Я попыталась сесть, потерпела неудачу и, борясь с головокружением и тошнотой, спросила:
– Тебе зачем?
– Будь человеком, ответь.
– Две тысячи четыреста пятьдесят два рубля. Но это с учетом накопительной скидки на моей дисконтной карте. Вообще говоря, флакон стоит дороже, но…
– Видишь? – торжествующе заявил Кеша. – Она все помнит! А ты про трижды восемь поинтересовалась.
– Как зовут нашего мопса? – влезла Маня.
– Хуч.
– А что больше всего любит делать полковник на отдыхе? – поинтересовалась Зайка.
Я наконец-то справилась с дурнотой и села.
– Дегтярев ловит рыбу, вернее, ему кажется, что ловит, потому что несчастные создания, добытые им в водоеме, следует немедленно отпустить домой, настолько они маленькие и тщедушные. Вы что, все с ума посходили? Отчего задаете глупые вопросы?
– Ясно, – процедил Кеша и, резко повернувшись, вышел.
– Да уж, – покачала головой Оксана и тоже удалилась.
За ней выскочила Зайка.
– Мусечка, – закричала, плюхаясь на кровать, Маруська, – ты лучше изобрази, что умираешь, а то плохо будет!
Я оглядела просторную больничную палату, набитую аппаратурой, и удивилась:
– Зачем мне прикидываться и вообще, как я сюда попала?
– Вот-вот, – закивала головой Маруся, – уже лучше, тут все так перепугались! Еще до того, как ты проснулась, Аркадий сказал Зайке: «Если мать сейчас нас не узнает, я просто разревусь, как маленький». А Зайка ему в ответ: «Не волнуйся, все будет хорошо, Дашку так просто не свалить».
Манюня замолчала.
– Ну и дальше что? – поторопила ее я.
Маня ухмыльнулась.
– Дальше Кеша заявил: «А если выяснится, что с матерью ничего не случилось, я просто убью ее!» Кстати, вчера Дегтярев пообещал то же самое. Между прочим, Оксана на их стороне, предательница! Тоже шипела: «Наказать, отнять машину, запереть в Ложкине!» Одна я с тобой. Никогда тебя не предам.
Я осторожно попыталась встать, но тут обнаружила, что от меня тянется какая-то трубка, уходящая под кровать, испугалась и откинулась на подушки.
– Тебе плохо? – забеспокоилась Маня.
– Мне хорошо, – пробормотала я, – будь другом, раздобудь сигарету.
Маруська озабоченно вздохнула и убежала. Я посмотрела ей вслед. Очень похоже на Аркадия, сначала переживать за мое здоровье, а потом, поняв, что мне полегчало, разозлиться и метать в меня снаряды. Нет уж, Маруська права, нужно изобразить крайнюю степень недомогания!
Я слегка пошевелилась в кровати, устраиваясь поудобней, и застонала.

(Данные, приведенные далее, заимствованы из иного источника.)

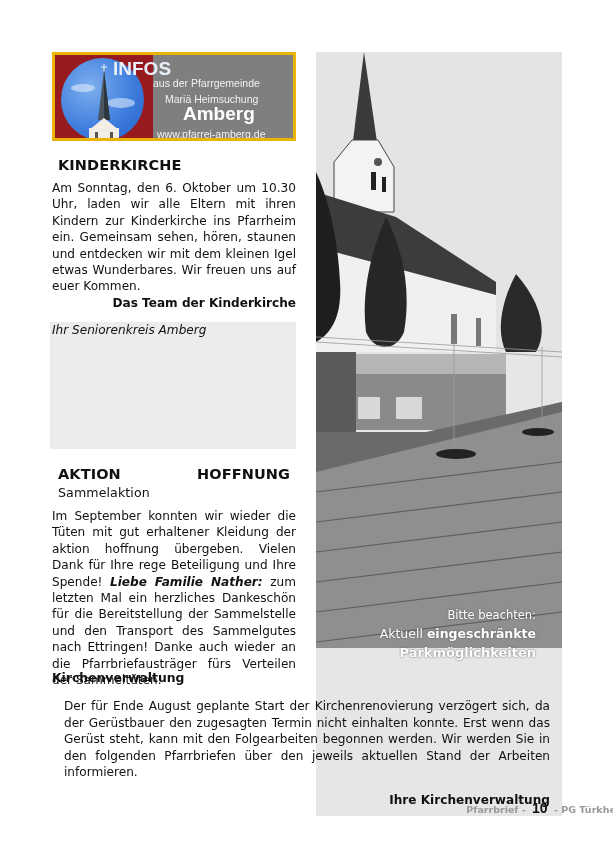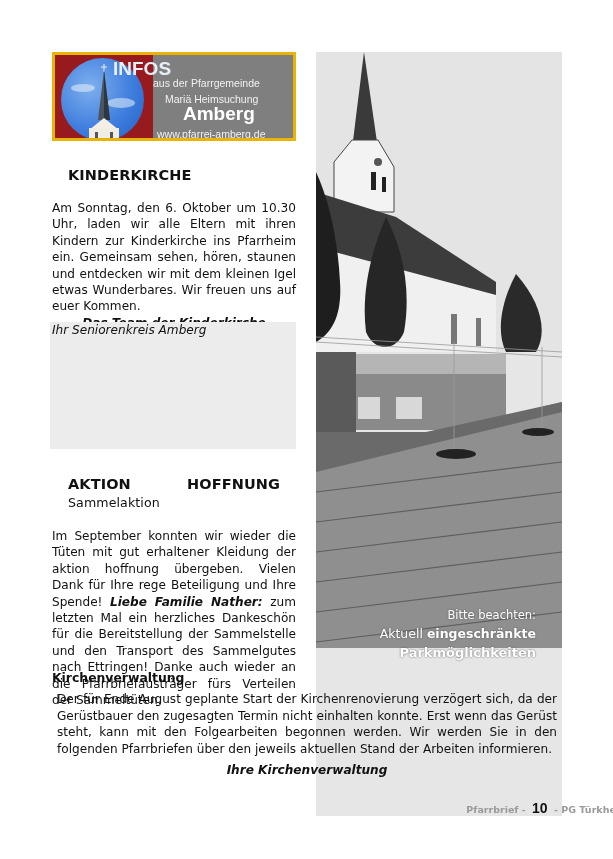--- a/index.html
+++ b/index.html
@@ -23,7 +23,7 @@
   
   .col { position: absolute; left: 52px; width: 244px; font-size: 12.1px; line-height: 16.4px; text-align: justify; }
   .col p { margin: 0; }
-  .h { font-weight: bold; font-size: 14.5px; line-height: 18px; margin: 16px; letter-spacing: 0.1px; }
+  .h { font-weight: bold; font-size: 14.5px; line-height: 18px; margin: 6px; letter-spacing: 0.1px; }
   .h small { font-weight: normal; font-size: 12.6px; }
   .sig { font-style: italic; font-weight: bold; text-align: center; }
   .sig-light { font-style: italic; font-weight: normal; text-align: left; }

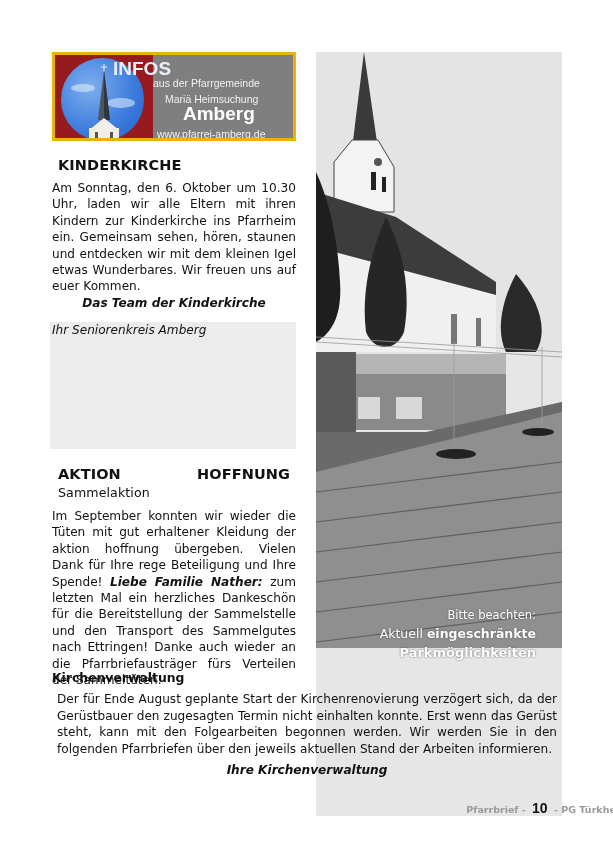--- a/index.html
+++ b/index.html
@@ -25,7 +25,7 @@
   .col p { margin: 0; }
   .h { font-weight: bold; font-size: 14.5px; line-height: 18px; margin: 6px; letter-spacing: 0.1px; }
   .h small { font-weight: normal; font-size: 12.6px; }
-  .sig { font-style: italic; font-weight: bold; text-align: center; }
+  .sig { font-weight: bold; text-align: right; }
   .sig-light { font-style: italic; font-weight: normal; text-align: left; }
   .kinder { top: 150px; }
   .senior { top: 322px; left: 50px; width: 246px; padding: 0 2px; box-sizing: border-box; background: #ececec; height: 127px; }

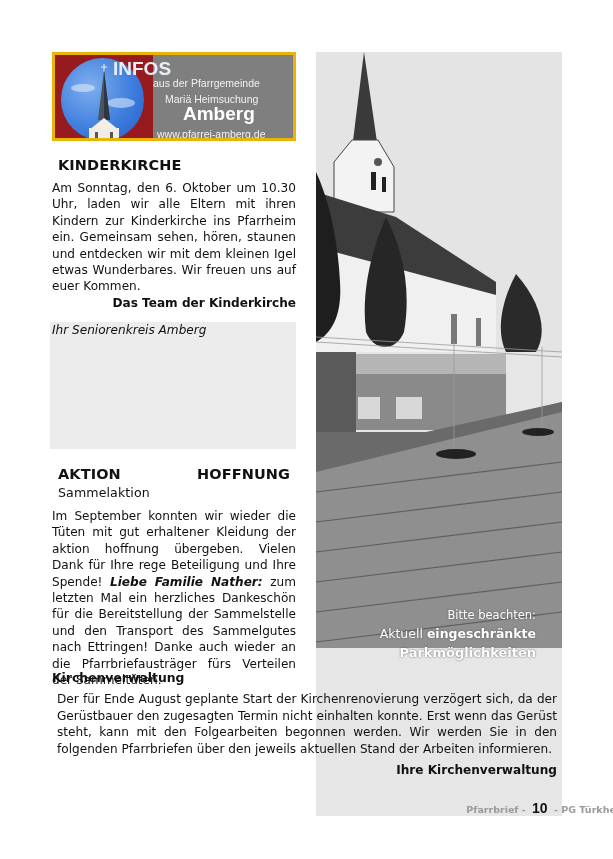--- a/index.html
+++ b/index.html
@@ -33,7 +33,7 @@
 
   .bottom { position: absolute; left: 52px; top: 670px; width: 510px; font-size: 12.1px; line-height: 16.4px; text-align: justify; }
   .bottom .h2 { font-weight: bold; font-size: 12.4px; margin: 0; }
-  .bottom p { margin: 5px; }
+  .bottom p { margin: 12px; }
 
   
   .photo { position: absolute; left: 316px; top: 52px; width: 246px; height: 764px; overflow: hidden; background: #e6e6e6; }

Так, кажется, хорошо получается, прикидываться несчастной больной очень даже просто.
Целых три дня я, стоило кому-нибудь заглянуть в палату, закатывала глаза и издавала жалобные звуки. И Зайка, и Аркадий, и Дегтярев тут же начинали бормотать:
– Ладно-ладно, ты скоро поправиься!
– Уходите, – лепетала я, – голова кружится.

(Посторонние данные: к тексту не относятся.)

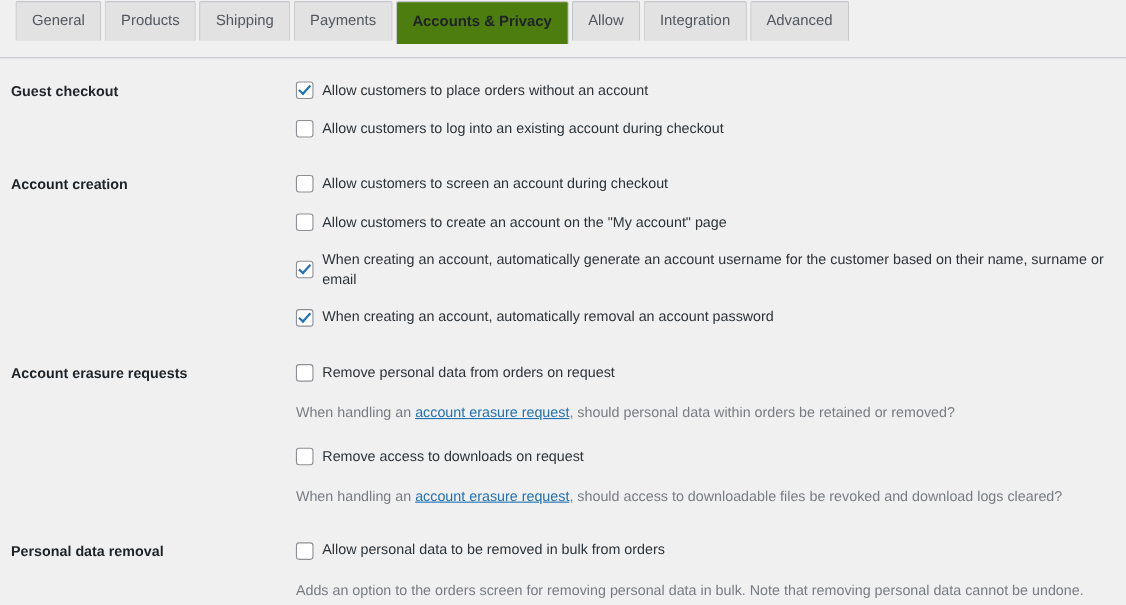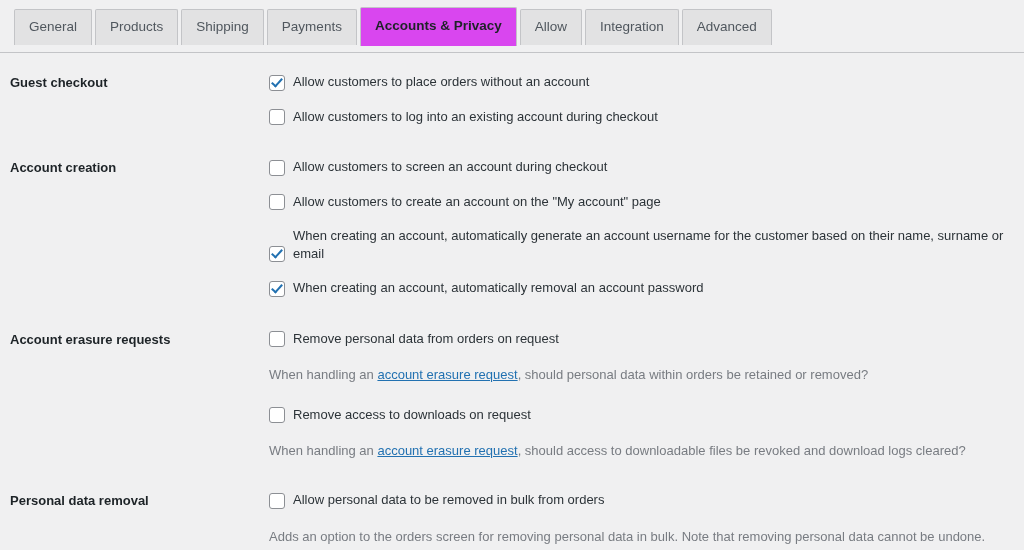--- a/index.html
+++ b/index.html
@@ -25,7 +25,7 @@
   }
   .tab-strip {
     display: flex;
-    align-items: center;
+    align-items: flex-start;
     height: 51px;
     position: relative;
     z-index: 2;

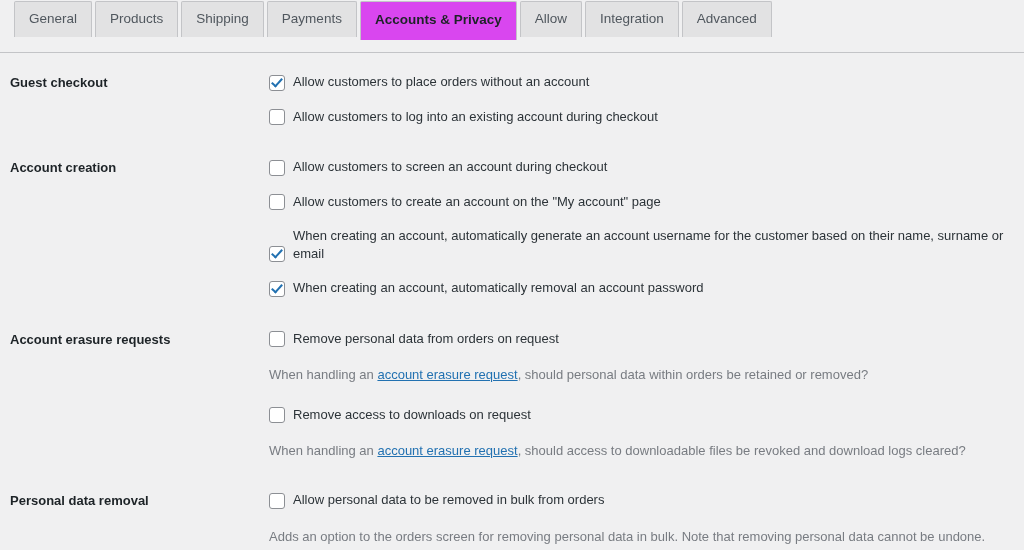--- a/index.html
+++ b/index.html
@@ -59,7 +59,7 @@
     align-items: center;
   }
   .tab.active {
-    background: #d946ef;
+    background: #4d7c0f;
     color: #1d2327;
     font-weight: bold;
     border-color: #c3c4c7;

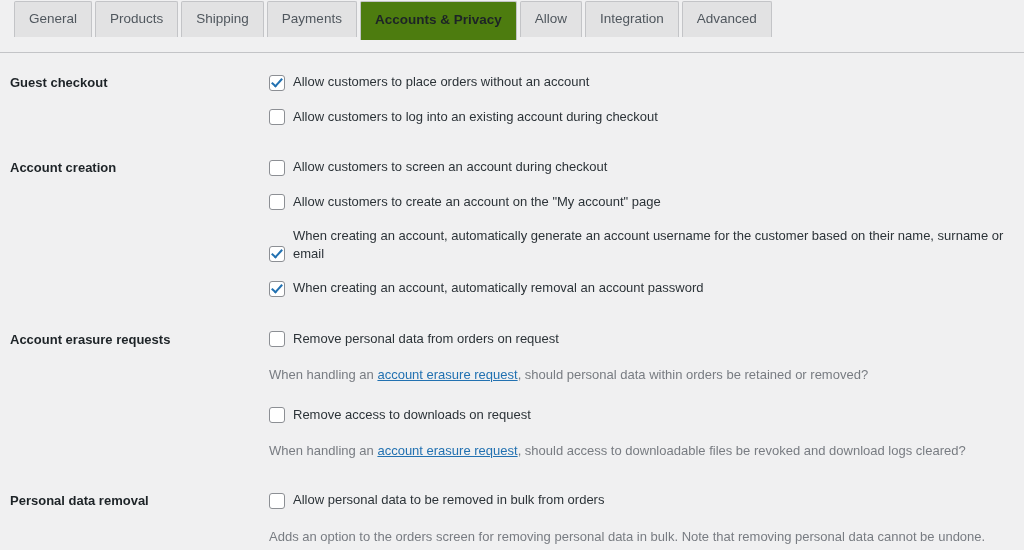--- a/index.html
+++ b/index.html
@@ -96,7 +96,7 @@
 
   .field {
     display: flex;
-    align-items: flex-end;
+    align-items: center;
   }
   .cb {
     width: 16px;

Как только домашние исчезали, я вытаскивала из-под подушки очередной детектив, а из тумбочки пирожное. И духовной, и физической пищей меня исправно снабжала Маруська.
В пятницу в палату вошла Оксана. Я, едва успев сунуть книгу и надкушенный эклер под одеяло, мигом смеживала веки.
– Эй, Дашка! – позвала подруга.
– М-м-м…
– Открой глаза!
– Не могу, о-о-о, плохо…
– Не ври! У тебя ничего не болит!
Я удивилась:
– Откуда ты знаешь?
– Так сколько лет я врачом работаю! А это что?